BACKGROUND: Atrial fibrillation (AF) ablation is superior to pharmacologic therapy in achieving maintenance of normal sinus rhythm in selected patient populations. However, the procedure is resource intensive, and repeat ablations are sometimes required. We examined the predictors and trends of repeat ablation using a large national administrative claims database.
METHODS: Privately insured and Medicare Advantage patients who underwent catheter ablation for AF between January 1, 2004, and September 30, 2014, were included in the study. The primary outcome was repeat AF ablation during enrollment.

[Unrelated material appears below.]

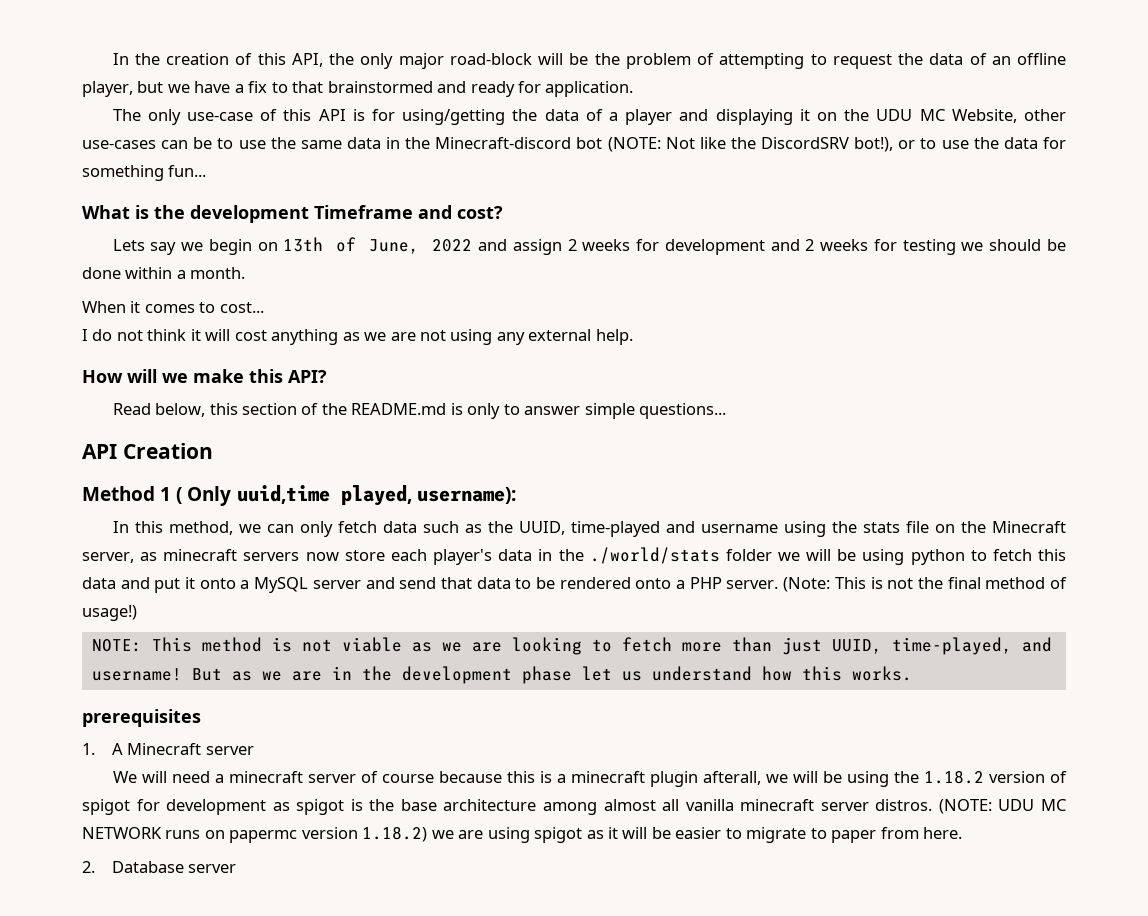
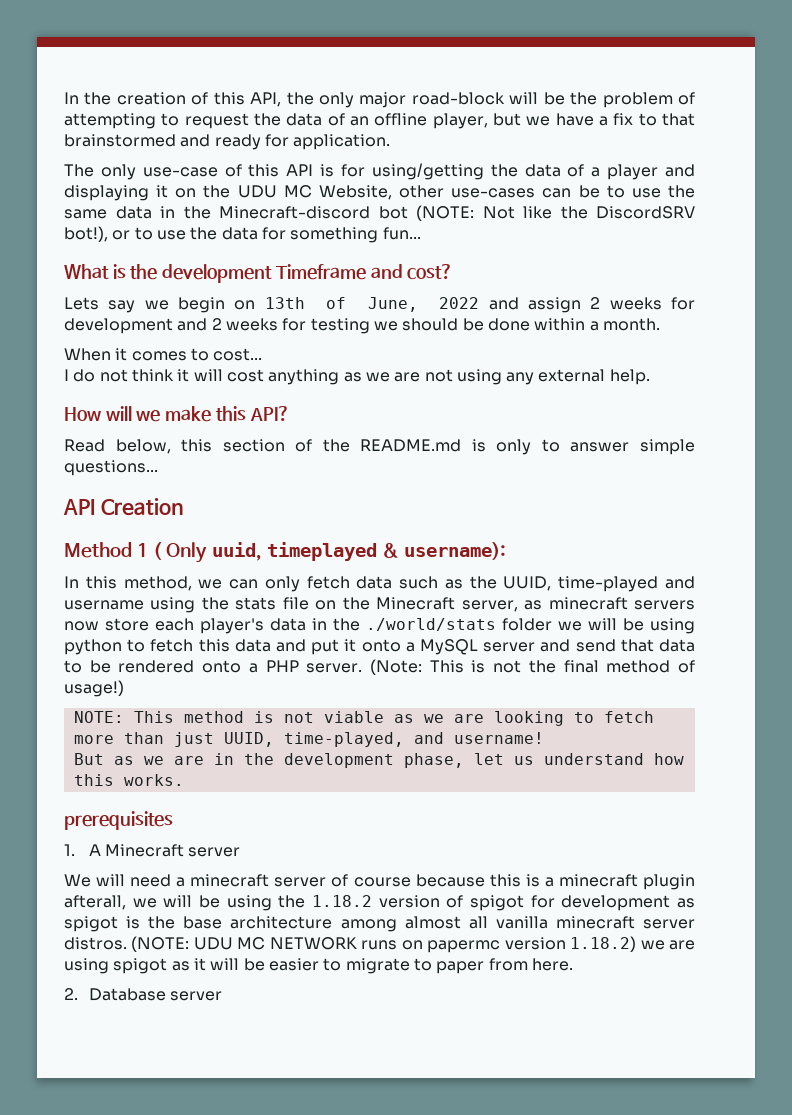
[236,485,412,506] uuid,time played, -> [211,542,399,561] uuid, timeplayed &
(182, 674) none -> (544, 738) //
[521,666,572,684] phase -> [403,753,464,768] phase,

We examined the associations between repeat ablation and patient demographics (age, gender, socioeconomic demographics), comorbid conditions (CHA2DS2-Vasc score and Charlson index), and year of the index ablation. Cox proportional hazard models were used to identify predictors of repeat ablation.
RESULTS: We included 8,648 adult patients in the analysis. Median age was 61.0 (interquartile range [IQR] 54-68) years, and 70.9% were men. Median follow-up was 1.1 (IQR 0.5-2.3) years. A total of 1,263 patients underwent repeat ablation (14.6%) over a total of 14,280 person-years (12.1% at 1 year). The hazard ratio (HR) for repeat ablation was higher in younger patients (HR 0.75 [0.61-0.91; P < .01] for age 65-75 and 0.55 [0.4-0.75; P < .001] for age ≥75 compared with age 18-54), those with higher household income (HR 1.24 [1-1.54; P < .05] for household income ≥$100,000 compared with household income <$40,000), patients treated in the south (HR 1.15 [1-1.31]; P < .05), and those on antiarrhythmic medications (HR 1.15 [1.01-1.31]; P < .05). In particular, younger patients (ages 18-54 years) continued to undergo repeat ablations over the entire follow-up period, and the cumulative rate was approximately 40% among those followed for 5 years. Clinical characteristics including those included in the CHA2DS2-Vasc score and Charlson index did not predict likelihood of repeat ablation. The rate of repeat ablation remained constant over the available follow-up.
CONCLUSION: Approximately 1 in 8 patients treated with catheter ablation for AF will undergo a second procedure within 1 year, although the rate is as high as 40% in young patients at 5 years. The rate of repeat ablation appears to be associated with demographic characteristics (younger age and higher household income) rather than medical comorbidities.